_Instructions to follow_
Please return each entry exactly as it appears, but not the pictures.
(Material for the task begins)
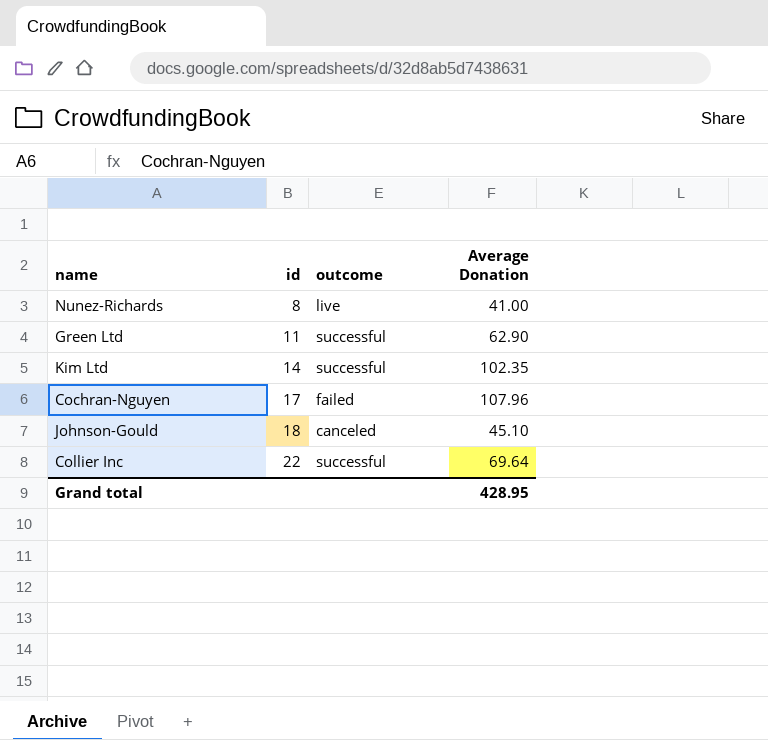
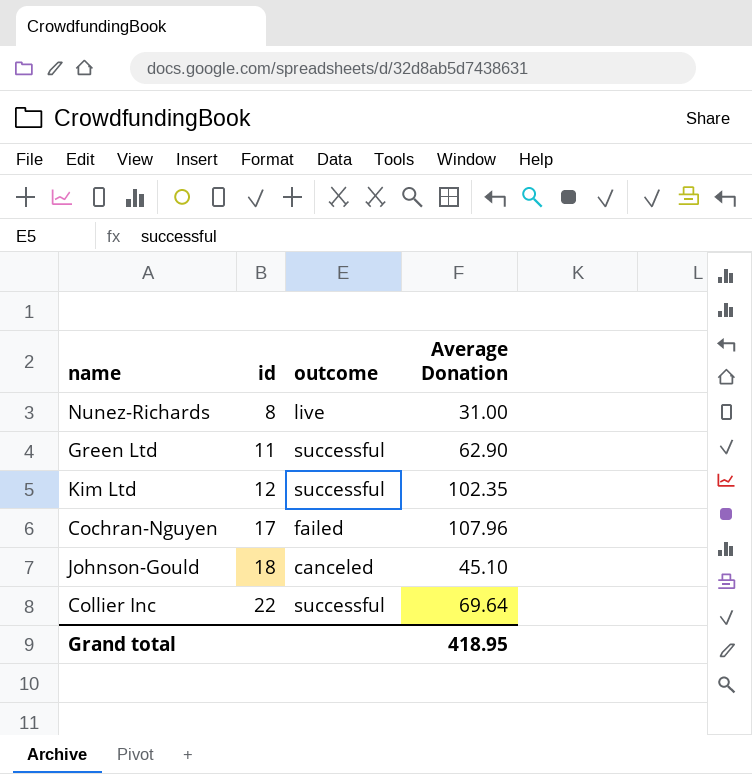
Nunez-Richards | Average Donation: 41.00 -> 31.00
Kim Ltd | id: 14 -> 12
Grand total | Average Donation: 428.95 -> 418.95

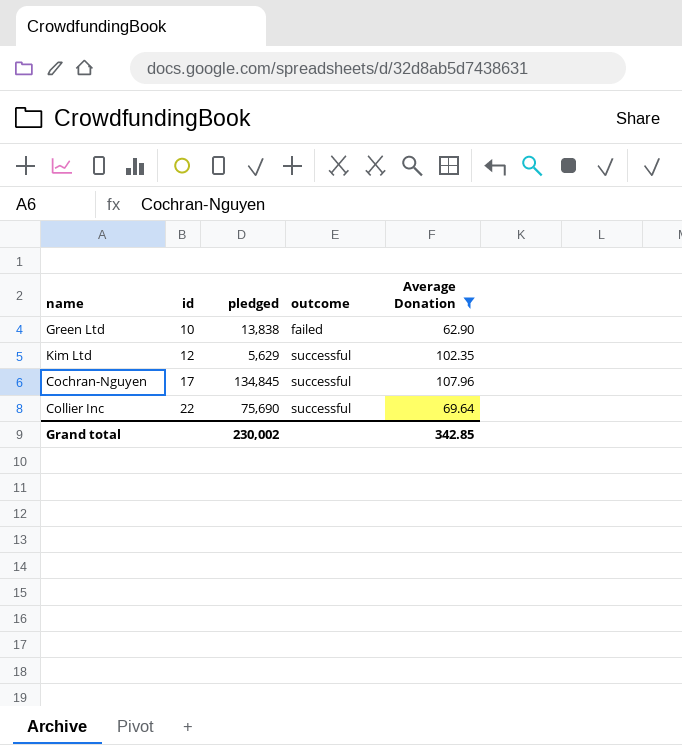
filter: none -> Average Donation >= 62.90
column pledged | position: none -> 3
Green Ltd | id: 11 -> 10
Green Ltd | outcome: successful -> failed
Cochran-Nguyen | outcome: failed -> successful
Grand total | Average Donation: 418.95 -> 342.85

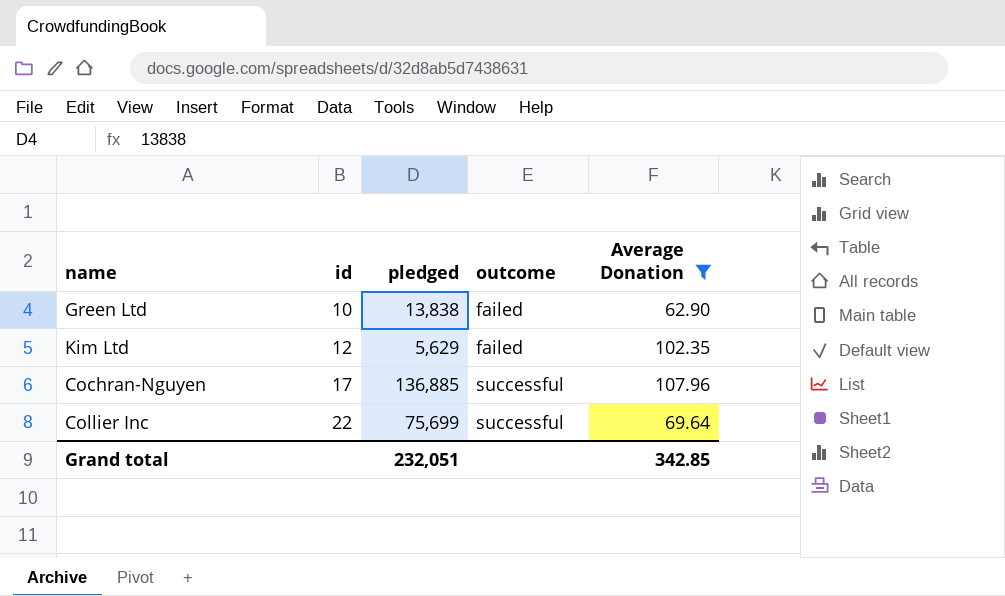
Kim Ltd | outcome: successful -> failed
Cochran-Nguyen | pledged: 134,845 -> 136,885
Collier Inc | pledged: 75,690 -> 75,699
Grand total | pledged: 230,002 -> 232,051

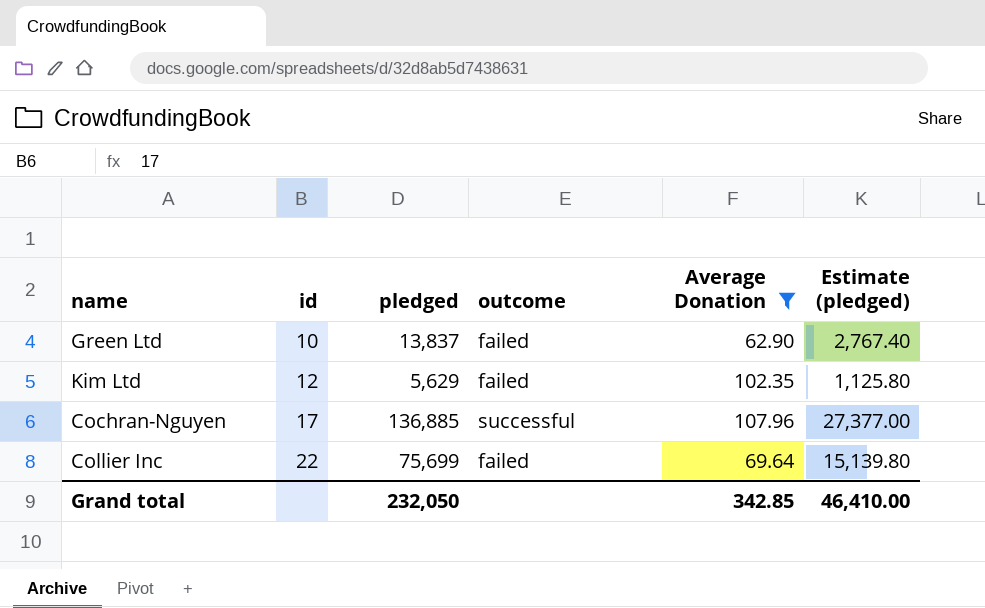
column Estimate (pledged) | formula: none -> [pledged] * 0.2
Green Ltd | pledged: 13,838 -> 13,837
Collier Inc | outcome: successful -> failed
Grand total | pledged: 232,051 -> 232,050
(Material for the task ends)
_Written response_
Nunez-Richards | Average Donation: 41.00 -> 31.00
Kim Ltd | id: 14 -> 12
Grand total | Average Donation: 428.95 -> 418.95

filter: none -> Average Donation >= 62.90
column pledged | position: none -> 3
Green Ltd | id: 11 -> 10
Green Ltd | outcome: successful -> failed
Cochran-Nguyen | outcome: failed -> successful
Grand total | Average Donation: 418.95 -> 342.85

Kim Ltd | outcome: successful -> failed
Cochran-Nguyen | pledged: 134,845 -> 136,885
Collier Inc | pledged: 75,690 -> 75,699
Grand total | pledged: 230,002 -> 232,051

column Estimate (pledged) | formula: none -> [pledged] * 0.2
Green Ltd | pledged: 13,838 -> 13,837
Collier Inc | outcome: successful -> failed
Grand total | pledged: 232,051 -> 232,050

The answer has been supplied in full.